The effects of muscimol in humans in different studies have been found to include sedation, central depression, dizziness, incoordination or clumsiness, relaxation, reduced anxiety, mood improvement or euphoria, sleep, rich dreaming, difficulty speaking, impaired attention, focus, and concentration, impaired learning, confusion, a glassy-eyed stare, loss of appetite, stimulation, agitation, hallucinogenic effects, echo-like pseudohallucinations (visual and auditory, vivid hallucinations, dissociation, psychosis, and delirium.[7][2][6][14][12] At higher doses, coma, seizures, and death can occur.[6][2] Physical effects of muscimol can include muscle twitching or tremors, flushing, slightly increased blood pressure, nausea, vomiting, abdominal pain, diarrhea, and increased salivation, among others.[7][6][2][13][12] After-effects have been reported to include fatigue, inactivity, and headache and migraine.[7] Some can find the hallucinogenic effects of muscimol to be highly unpleasant, for instance one person being "shaken and frightened" by the experience.[33]

Muscimol is said to have similar effects on sleep in rodents as the related experimental pharmaceutical drug gaboxadol (THIP).[24][3][36][37] In humans, gaboxadol decreases sleep onset latency, increases sleep duration, increases slow wave sleep (SWS) and slow wave activity (SWA), and does not suppress REM sleep.[36] The effects of muscimol and gaboxadol on sleep differ from those of widely used GABAA receptor positive allosteric modulators like benzodiazepines and Z-drugs, which can instead disrupt SWS and SWA despite improving sleep onset and duration.[24][3][36][38] Although muscimol and gaboxadol have similar effects on sleep, muscimol has additionally been found to increase REM sleep unlike gaboxadol.[37]

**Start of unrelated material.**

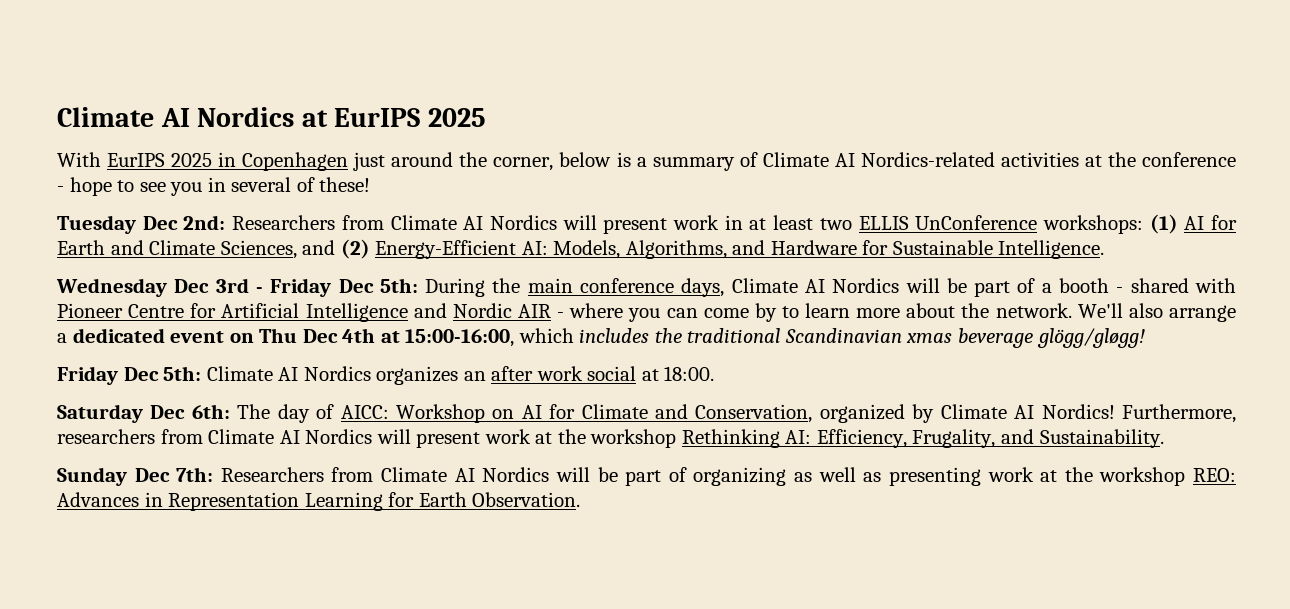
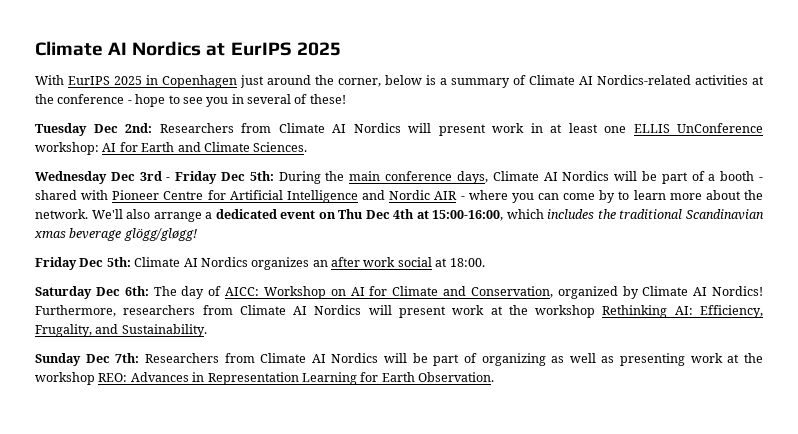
- Tuesday Dec 2nd: Researchers from Climate AI Nordics will present work in at least two ELLIS UnConference workshops: (1) AI for Earth and Climate Sciences, and (2) Energy-Efficient AI: Models, Algorithms, and Hardware for Sustainable Intelligence.
+ Tuesday Dec 2nd: Researchers from Climate AI Nordics will present work in at least one ELLIS UnConference workshop: AI for Earth and Climate Sciences.

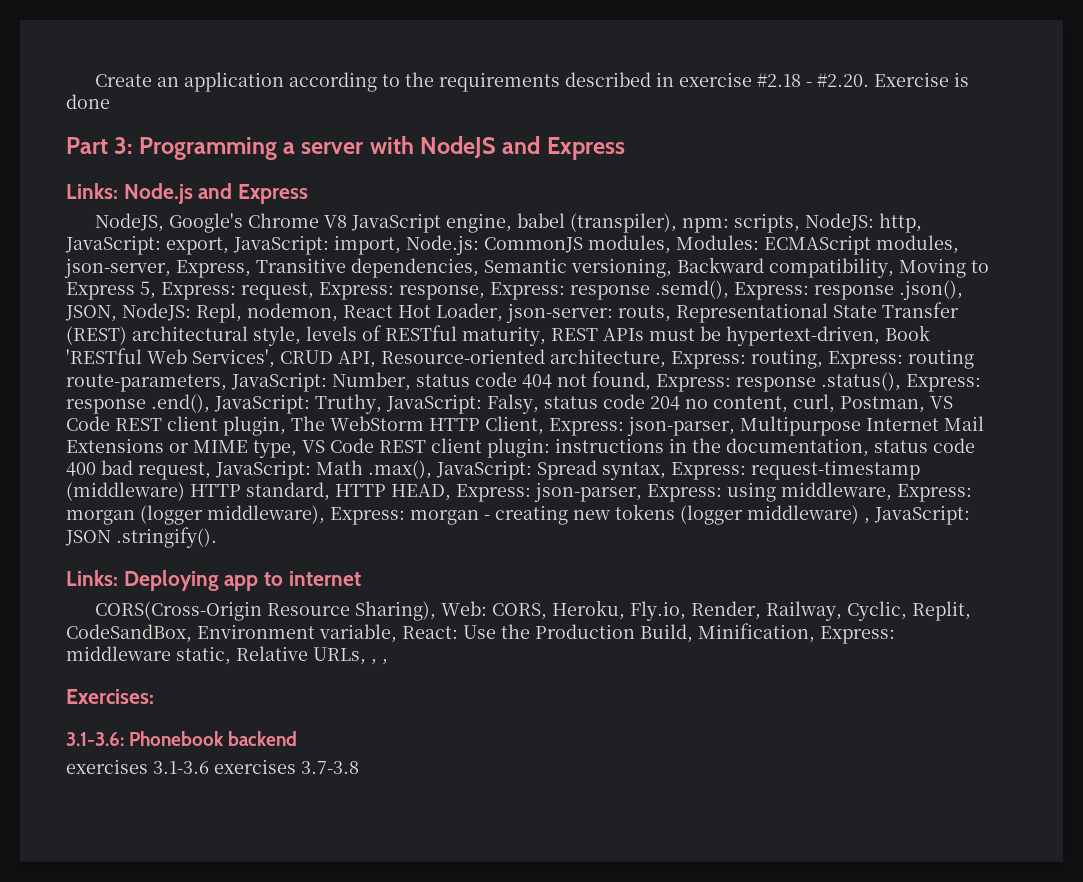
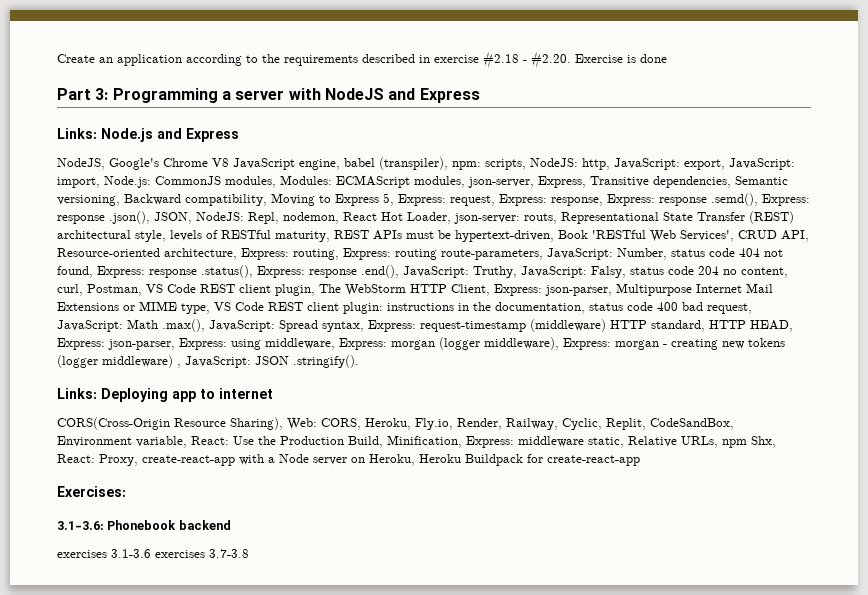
- CORS(Cross-Origin Resource Sharing), Web: CORS, Heroku, Fly.io, Render, Railway, Cyclic, Replit, CodeSandBox, Environment variable, React: Use the Production Build, Minification, Express: middleware static, Relative URLs, , ,
+ CORS(Cross-Origin Resource Sharing), Web: CORS, Heroku, Fly.io, Render, Railway, Cyclic, Replit, CodeSandBox, Environment variable, React: Use the Production Build, Minification, Express: middleware static, Relative URLs, npm Shx, React: Proxy, create-react-app with a Node server on Heroku, Heroku Buildpack for create-react-app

Ibotenic acid, a prodrug of muscimol, is active at doses of approximately 20 to 100 mg orally in humans.[8][7][6][2] About 10 to 20% of ibotenic acid is said to be converted into muscimol following decarboxylation.[26][8] Substantial amounts of ibotenic acid are also rapidly excreted unchanged.[8][33]

Overdose and toxicity

The German Federal Institute for Risk Assessment warns that muscimol and products containing it pose serious health risks, especially to children.[39]

The toxicity and safety profile of muscimol has been studied in various contexts, both experimental and clinical.[40][34][41] It is described as being a relatively toxic compound in animals.[42][21] The median lethal dose (LD50) in mice is 5.6 to 7 mg/kg intravenously, 3.8 mg/kg subcutaneously, 2.5 to 12 mg/kg intraperitoneally, and 22 mg orally.[40][41][34][43][44] The LD50 in rats is 4.5 mg/kg intravenously and 45 mg/kg orally.[40][34][45] Muscimol shows considerably greater lethal potency or toxicity than gaboxadol.[41][44][21]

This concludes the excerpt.